Mimo, że Górnik dokonał zimą kilku wzmocnień, pierwsza jedenastka zielono-czarnych była zbliżona do tej, którą mogliśmy oglądać jesienią. Wyjątek stanowił pozyskany z Arki Gdynia napastnik Michał Żebrakowski. Z początku nie dało się zauważyć także różnicy w grze Górnika względem minionej rundy. Pierwsza połowa spotkania to pełna dominacja piłkarzy z Suwałk, co potwierdza trener gospodarzy – Sławomir Nazaruk.
Przewagę gości udało się udokumentować w 28. minucie. Po zamieszaniu w polu karnym piłkę do siatki skierował Patryk Klimala. Później jeszcze dwukrotnie ten sam zawodnik miał szansę na podwyższenie przewagi bramkowej.
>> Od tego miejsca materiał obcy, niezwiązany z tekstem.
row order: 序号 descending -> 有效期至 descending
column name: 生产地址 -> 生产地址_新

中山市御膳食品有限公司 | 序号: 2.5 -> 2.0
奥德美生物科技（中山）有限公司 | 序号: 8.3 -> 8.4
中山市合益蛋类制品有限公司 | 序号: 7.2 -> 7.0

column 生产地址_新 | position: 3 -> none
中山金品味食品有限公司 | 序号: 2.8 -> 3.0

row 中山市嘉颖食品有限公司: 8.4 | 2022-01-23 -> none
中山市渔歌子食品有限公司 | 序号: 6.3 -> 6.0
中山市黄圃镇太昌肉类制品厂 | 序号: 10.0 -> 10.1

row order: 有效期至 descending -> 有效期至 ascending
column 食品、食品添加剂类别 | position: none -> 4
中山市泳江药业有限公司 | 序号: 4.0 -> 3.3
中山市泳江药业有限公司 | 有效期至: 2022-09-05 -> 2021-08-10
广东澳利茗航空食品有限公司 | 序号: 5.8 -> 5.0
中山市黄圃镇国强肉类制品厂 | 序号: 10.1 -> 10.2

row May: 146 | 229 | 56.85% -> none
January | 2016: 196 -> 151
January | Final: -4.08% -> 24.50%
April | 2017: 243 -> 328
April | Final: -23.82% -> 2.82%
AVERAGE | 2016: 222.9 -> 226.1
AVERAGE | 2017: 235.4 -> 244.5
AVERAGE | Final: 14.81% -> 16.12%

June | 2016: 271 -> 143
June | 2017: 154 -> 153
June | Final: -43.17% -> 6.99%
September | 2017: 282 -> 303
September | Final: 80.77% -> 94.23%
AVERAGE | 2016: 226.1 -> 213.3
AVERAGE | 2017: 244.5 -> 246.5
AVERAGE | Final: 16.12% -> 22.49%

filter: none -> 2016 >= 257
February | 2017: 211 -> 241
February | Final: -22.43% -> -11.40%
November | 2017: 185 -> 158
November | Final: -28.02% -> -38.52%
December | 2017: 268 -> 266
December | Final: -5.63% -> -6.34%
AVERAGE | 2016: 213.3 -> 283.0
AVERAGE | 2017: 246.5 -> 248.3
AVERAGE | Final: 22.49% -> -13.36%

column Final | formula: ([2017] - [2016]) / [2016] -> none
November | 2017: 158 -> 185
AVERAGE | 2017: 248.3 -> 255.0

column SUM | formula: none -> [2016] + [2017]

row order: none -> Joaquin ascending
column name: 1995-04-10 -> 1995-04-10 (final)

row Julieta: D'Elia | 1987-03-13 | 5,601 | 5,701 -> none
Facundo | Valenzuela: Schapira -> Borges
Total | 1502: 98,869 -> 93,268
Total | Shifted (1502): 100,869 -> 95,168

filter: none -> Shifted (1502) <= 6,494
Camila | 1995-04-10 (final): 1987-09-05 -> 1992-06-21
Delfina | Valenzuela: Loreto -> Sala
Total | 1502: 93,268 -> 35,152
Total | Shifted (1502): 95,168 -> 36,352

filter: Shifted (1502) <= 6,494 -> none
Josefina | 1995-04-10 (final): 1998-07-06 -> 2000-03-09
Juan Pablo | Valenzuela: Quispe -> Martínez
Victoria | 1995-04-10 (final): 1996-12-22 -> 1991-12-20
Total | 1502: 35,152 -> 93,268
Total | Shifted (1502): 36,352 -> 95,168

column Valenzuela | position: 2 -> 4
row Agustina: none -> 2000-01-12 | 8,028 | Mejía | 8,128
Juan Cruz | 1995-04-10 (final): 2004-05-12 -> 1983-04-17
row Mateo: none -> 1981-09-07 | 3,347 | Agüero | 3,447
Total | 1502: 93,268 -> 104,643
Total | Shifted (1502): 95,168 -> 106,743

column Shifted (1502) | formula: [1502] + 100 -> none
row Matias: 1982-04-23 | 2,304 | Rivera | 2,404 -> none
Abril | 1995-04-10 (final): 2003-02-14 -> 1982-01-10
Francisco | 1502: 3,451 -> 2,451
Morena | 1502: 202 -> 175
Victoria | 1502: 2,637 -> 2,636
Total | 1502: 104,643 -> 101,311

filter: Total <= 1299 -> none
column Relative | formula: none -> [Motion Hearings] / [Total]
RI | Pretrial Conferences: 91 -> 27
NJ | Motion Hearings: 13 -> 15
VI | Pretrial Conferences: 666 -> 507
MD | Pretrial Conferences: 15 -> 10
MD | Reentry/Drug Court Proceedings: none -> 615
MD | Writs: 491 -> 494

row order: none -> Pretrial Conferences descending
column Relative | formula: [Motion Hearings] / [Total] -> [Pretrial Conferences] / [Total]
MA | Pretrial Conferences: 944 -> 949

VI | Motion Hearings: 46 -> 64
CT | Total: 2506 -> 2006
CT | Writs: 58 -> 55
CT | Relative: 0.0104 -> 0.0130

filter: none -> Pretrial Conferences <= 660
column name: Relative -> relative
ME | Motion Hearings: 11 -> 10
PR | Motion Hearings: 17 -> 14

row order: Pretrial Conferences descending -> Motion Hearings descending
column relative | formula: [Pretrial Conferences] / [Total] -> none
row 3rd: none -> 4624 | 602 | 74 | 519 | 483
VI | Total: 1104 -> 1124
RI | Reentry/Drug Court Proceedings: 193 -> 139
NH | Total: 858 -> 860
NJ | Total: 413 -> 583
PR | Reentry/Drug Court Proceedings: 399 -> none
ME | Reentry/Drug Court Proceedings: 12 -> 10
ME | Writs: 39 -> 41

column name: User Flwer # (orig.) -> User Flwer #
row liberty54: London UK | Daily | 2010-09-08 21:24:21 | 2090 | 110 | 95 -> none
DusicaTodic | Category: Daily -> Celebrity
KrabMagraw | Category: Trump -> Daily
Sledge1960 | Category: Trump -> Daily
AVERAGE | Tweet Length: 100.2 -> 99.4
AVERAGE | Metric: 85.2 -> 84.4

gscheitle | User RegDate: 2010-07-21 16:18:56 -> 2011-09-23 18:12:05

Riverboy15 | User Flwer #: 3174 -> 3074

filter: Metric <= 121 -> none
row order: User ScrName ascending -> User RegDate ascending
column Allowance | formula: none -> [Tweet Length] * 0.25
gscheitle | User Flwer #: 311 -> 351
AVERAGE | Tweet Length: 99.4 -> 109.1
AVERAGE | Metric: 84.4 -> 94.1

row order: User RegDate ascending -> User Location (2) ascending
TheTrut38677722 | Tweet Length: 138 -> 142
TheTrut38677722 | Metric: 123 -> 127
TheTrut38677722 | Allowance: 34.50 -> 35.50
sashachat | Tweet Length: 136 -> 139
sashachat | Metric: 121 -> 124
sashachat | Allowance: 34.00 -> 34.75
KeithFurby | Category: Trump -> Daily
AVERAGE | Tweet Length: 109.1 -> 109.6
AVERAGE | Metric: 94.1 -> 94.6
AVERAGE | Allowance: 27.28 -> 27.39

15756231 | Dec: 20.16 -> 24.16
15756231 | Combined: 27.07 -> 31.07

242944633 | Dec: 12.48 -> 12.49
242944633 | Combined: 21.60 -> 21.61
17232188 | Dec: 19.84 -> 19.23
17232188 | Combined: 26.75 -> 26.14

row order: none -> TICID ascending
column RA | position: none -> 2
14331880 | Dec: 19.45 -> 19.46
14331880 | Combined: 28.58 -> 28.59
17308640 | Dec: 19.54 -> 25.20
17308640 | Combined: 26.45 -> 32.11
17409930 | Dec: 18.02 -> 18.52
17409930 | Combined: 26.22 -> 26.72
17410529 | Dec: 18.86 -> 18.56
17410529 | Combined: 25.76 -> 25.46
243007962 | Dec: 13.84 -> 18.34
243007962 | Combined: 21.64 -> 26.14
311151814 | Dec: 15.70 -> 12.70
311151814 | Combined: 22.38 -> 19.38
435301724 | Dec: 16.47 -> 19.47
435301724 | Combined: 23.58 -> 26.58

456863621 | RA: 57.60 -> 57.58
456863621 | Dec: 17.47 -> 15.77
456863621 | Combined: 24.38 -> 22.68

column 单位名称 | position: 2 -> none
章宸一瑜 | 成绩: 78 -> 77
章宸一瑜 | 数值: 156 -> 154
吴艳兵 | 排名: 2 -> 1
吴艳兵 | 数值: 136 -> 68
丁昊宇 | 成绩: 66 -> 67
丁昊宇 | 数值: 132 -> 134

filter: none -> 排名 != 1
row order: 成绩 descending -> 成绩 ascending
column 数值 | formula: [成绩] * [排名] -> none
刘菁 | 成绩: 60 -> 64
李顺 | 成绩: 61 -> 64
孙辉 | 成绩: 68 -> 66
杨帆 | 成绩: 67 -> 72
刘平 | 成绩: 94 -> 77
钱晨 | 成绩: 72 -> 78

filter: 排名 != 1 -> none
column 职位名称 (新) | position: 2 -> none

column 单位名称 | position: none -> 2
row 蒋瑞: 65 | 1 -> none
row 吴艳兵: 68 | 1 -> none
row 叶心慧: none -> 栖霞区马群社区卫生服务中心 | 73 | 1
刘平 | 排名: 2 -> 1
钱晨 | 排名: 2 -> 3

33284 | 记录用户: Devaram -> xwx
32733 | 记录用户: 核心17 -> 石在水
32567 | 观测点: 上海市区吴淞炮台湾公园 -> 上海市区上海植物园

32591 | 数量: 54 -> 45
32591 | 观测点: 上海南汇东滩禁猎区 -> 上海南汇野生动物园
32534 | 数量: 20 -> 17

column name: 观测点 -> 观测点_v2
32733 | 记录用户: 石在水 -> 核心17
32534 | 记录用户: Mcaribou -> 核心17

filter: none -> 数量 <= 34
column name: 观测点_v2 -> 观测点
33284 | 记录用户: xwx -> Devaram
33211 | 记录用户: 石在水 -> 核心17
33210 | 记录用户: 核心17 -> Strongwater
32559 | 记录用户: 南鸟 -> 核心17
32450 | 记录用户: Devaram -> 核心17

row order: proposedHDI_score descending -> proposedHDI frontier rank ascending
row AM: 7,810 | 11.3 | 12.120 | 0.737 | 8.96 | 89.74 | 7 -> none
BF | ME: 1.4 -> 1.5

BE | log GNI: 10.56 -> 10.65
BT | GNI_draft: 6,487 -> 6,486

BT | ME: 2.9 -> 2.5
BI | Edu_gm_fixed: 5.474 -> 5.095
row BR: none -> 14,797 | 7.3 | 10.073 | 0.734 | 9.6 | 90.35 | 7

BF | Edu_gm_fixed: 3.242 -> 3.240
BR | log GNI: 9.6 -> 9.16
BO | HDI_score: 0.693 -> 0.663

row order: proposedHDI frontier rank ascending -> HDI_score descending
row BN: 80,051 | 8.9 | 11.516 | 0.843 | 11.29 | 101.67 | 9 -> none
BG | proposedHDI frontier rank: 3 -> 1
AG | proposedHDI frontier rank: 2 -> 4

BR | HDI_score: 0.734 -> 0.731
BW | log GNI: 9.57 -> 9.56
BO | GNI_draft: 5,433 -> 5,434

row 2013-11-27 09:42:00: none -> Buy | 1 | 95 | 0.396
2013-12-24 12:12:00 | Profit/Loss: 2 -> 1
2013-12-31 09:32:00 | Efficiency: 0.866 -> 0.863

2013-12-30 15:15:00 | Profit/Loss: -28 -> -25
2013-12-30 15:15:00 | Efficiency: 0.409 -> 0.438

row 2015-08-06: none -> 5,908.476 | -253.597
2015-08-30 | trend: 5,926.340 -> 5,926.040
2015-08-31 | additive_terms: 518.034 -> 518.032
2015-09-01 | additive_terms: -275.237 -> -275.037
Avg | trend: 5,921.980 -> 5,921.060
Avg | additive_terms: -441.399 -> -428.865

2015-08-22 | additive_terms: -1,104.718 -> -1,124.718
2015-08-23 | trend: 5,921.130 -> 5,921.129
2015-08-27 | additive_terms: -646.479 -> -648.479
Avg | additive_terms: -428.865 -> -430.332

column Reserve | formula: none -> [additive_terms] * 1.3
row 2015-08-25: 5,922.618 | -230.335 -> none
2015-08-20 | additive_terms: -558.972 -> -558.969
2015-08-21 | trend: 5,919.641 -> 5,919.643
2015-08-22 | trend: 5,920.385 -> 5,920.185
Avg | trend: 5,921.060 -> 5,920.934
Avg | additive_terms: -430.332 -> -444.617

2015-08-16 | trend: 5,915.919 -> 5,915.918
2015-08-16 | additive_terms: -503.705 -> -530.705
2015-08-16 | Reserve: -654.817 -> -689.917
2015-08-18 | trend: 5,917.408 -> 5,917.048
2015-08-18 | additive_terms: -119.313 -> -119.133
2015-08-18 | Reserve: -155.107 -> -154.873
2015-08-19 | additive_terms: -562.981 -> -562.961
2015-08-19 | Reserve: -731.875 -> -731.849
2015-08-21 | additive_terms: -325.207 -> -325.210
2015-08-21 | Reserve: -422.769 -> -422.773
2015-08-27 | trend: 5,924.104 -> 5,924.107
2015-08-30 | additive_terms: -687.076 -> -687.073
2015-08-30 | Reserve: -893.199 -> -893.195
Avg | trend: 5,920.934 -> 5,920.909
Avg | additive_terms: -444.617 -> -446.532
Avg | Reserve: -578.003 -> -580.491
Po pierwszej połowie zawodnicy Wigrów zasłużenie prowadzili. Rozmiary tego prowadzenia mogły być jednak dużo większe.
Na drugą połowę wyszły zupełnie inne drużyny. Widać było determinację gospodarzy by jak najszybciej zniwelować przewagę gości. Strzelec jedynej bramki w meczu – Patryk Klimala mówi, że w szeregi Wigrów w drugiej połowie wkradło się niepotrzebne rozluźnienie
Swoje szanse mieli Żebrakowski, Bonin i Szysz. Wynik jednak pozostawał bez zmian. Sytuacja skomplikowała się jeszcze bardziej w 57. minucie gdy drugą żółtą, a w konsekwencji czerwoną kartkę otrzymał Rafał Kosznik. Górnik do samego końca walczył o wyrównanie ale wszystkie próby kończyły się w najlepszym wypadku na rzucie różnym. Ostatecznie zielono-czarni zeszli z boiska pokonani w pierwszym meczu o punkty w 2018 roku i wciąż pozostają w strefie spadkowej Nice 1 ligi.